WHAT THIS TASK INVOLVES: Copy exactly the stretch of data below from the line with "FR 3537299015 | r_sk_vime: 0.93 -> 0.81" through the line with "いちぎ歯科 | 電話番号: 097-558-6164 -> 097-592-6108", including both of those lines.

BEGIN DATA LISTING

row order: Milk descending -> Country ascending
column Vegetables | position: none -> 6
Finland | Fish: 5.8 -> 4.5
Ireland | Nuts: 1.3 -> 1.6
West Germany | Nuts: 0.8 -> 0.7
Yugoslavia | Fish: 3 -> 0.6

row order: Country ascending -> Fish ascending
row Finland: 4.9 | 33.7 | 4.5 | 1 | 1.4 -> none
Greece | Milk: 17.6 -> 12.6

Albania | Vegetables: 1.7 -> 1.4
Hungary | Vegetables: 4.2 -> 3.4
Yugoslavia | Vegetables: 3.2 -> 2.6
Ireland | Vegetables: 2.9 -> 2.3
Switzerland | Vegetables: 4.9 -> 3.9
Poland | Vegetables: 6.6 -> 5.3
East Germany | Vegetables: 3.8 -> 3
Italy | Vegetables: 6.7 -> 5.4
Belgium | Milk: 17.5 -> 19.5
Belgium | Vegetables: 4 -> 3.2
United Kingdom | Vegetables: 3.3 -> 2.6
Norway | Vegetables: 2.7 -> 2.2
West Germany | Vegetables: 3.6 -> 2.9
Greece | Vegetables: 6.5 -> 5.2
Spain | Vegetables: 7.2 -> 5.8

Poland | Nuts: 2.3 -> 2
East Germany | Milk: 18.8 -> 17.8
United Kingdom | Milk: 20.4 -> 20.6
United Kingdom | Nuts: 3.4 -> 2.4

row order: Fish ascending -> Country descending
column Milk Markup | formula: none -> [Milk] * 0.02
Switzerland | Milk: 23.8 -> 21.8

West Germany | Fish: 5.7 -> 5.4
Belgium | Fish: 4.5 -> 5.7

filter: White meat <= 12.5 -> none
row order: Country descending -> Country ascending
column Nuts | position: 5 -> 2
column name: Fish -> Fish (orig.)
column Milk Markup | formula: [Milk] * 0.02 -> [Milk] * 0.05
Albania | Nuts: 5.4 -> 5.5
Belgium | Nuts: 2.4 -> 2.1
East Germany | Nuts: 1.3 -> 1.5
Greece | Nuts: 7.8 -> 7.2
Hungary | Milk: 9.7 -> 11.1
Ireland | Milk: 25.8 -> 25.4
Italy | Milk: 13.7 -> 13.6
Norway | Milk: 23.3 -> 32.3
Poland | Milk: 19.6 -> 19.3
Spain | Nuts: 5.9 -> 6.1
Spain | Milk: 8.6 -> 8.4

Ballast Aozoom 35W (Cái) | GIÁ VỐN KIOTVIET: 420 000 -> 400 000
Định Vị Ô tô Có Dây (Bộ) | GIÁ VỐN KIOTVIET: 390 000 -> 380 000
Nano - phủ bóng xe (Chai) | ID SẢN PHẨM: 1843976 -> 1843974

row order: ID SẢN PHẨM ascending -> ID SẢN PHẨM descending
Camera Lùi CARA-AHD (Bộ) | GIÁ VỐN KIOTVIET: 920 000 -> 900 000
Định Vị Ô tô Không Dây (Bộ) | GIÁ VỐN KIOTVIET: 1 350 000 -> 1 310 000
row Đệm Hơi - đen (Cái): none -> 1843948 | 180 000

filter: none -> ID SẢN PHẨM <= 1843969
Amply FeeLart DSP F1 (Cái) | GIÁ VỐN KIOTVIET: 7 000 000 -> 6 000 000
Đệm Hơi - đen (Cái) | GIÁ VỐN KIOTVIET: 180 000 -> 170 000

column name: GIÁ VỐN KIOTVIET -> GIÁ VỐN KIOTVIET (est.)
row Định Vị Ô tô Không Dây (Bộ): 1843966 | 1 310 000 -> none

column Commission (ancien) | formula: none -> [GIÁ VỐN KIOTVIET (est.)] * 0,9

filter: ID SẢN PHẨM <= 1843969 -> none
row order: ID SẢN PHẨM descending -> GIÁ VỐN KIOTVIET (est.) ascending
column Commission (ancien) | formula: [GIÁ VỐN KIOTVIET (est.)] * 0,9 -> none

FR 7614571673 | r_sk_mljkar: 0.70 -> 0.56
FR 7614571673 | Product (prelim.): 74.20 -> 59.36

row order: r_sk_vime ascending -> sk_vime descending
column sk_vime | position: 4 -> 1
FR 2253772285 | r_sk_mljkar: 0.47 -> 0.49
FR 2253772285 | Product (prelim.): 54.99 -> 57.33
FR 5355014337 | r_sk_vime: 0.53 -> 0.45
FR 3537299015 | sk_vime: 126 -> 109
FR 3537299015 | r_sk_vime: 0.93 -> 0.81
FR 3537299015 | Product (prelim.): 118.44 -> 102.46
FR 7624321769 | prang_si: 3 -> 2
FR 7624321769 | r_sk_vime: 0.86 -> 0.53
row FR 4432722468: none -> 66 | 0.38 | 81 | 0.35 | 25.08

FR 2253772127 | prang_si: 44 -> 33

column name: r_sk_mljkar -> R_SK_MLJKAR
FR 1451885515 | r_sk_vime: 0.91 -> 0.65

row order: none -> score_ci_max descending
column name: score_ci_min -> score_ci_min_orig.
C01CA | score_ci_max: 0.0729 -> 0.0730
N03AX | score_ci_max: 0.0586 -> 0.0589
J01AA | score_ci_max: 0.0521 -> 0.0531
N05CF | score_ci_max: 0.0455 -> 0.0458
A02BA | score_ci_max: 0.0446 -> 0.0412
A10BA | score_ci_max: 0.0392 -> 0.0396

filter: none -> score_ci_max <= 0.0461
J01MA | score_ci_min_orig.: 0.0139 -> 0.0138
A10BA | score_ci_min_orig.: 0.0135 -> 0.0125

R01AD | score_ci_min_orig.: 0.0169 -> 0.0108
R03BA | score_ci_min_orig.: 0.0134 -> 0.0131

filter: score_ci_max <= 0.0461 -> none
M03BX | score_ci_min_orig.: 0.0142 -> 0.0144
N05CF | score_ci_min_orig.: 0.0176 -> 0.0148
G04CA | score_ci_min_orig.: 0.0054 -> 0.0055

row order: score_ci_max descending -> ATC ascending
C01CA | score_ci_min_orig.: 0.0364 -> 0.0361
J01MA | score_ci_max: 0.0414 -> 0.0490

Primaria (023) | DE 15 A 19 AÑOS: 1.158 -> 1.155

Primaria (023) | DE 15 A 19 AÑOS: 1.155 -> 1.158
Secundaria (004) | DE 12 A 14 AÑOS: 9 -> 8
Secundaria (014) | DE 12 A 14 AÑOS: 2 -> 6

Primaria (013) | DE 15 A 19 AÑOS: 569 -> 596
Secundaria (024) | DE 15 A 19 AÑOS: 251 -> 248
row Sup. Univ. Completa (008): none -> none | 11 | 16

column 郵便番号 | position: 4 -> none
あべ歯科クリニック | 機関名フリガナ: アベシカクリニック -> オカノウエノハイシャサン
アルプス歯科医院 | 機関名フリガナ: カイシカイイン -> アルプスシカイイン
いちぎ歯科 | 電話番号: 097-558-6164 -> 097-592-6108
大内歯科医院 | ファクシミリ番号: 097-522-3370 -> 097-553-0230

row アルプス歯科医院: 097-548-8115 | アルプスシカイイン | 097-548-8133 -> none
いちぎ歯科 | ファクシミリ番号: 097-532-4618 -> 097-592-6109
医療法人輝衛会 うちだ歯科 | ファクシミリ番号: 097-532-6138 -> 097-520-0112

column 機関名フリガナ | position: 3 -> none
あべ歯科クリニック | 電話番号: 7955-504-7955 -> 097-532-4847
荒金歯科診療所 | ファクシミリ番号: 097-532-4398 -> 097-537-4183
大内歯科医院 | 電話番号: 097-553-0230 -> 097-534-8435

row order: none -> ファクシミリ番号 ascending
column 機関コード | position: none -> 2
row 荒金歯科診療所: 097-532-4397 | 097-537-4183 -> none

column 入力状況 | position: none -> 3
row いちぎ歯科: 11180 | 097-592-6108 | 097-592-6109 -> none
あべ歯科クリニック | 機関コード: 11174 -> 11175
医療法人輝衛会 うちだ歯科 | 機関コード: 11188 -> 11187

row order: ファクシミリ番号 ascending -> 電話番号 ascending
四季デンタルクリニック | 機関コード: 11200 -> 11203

END DATA LISTING

SOLUTION FOR THIS EXERCISE:
FR 3537299015 | r_sk_vime: 0.93 -> 0.81
FR 3537299015 | Product (prelim.): 118.44 -> 102.46
FR 7624321769 | prang_si: 3 -> 2
FR 7624321769 | r_sk_vime: 0.86 -> 0.53
row FR 4432722468: none -> 66 | 0.38 | 81 | 0.35 | 25.08

FR 2253772127 | prang_si: 44 -> 33

column name: r_sk_mljkar -> R_SK_MLJKAR
FR 1451885515 | r_sk_vime: 0.91 -> 0.65

row order: none -> score_ci_max descending
column name: score_ci_min -> score_ci_min_orig.
C01CA | score_ci_max: 0.0729 -> 0.0730
N03AX | score_ci_max: 0.0586 -> 0.0589
J01AA | score_ci_max: 0.0521 -> 0.0531
N05CF | score_ci_max: 0.0455 -> 0.0458
A02BA | score_ci_max: 0.0446 -> 0.0412
A10BA | score_ci_max: 0.0392 -> 0.0396

filter: none -> score_ci_max <= 0.0461
J01MA | score_ci_min_orig.: 0.0139 -> 0.0138
A10BA | score_ci_min_orig.: 0.0135 -> 0.0125

R01AD | score_ci_min_orig.: 0.0169 -> 0.0108
R03BA | score_ci_min_orig.: 0.0134 -> 0.0131

filter: score_ci_max <= 0.0461 -> none
M03BX | score_ci_min_orig.: 0.0142 -> 0.0144
N05CF | score_ci_min_orig.: 0.0176 -> 0.0148
G04CA | score_ci_min_orig.: 0.0054 -> 0.0055

row order: score_ci_max descending -> ATC ascending
C01CA | score_ci_min_orig.: 0.0364 -> 0.0361
J01MA | score_ci_max: 0.0414 -> 0.0490

Primaria (023) | DE 15 A 19 AÑOS: 1.158 -> 1.155

Primaria (023) | DE 15 A 19 AÑOS: 1.155 -> 1.158
Secundaria (004) | DE 12 A 14 AÑOS: 9 -> 8
Secundaria (014) | DE 12 A 14 AÑOS: 2 -> 6

Primaria (013) | DE 15 A 19 AÑOS: 569 -> 596
Secundaria (024) | DE 15 A 19 AÑOS: 251 -> 248
row Sup. Univ. Completa (008): none -> none | 11 | 16

column 郵便番号 | position: 4 -> none
あべ歯科クリニック | 機関名フリガナ: アベシカクリニック -> オカノウエノハイシャサン
アルプス歯科医院 | 機関名フリガナ: カイシカイイン -> アルプスシカイイン
いちぎ歯科 | 電話番号: 097-558-6164 -> 097-592-6108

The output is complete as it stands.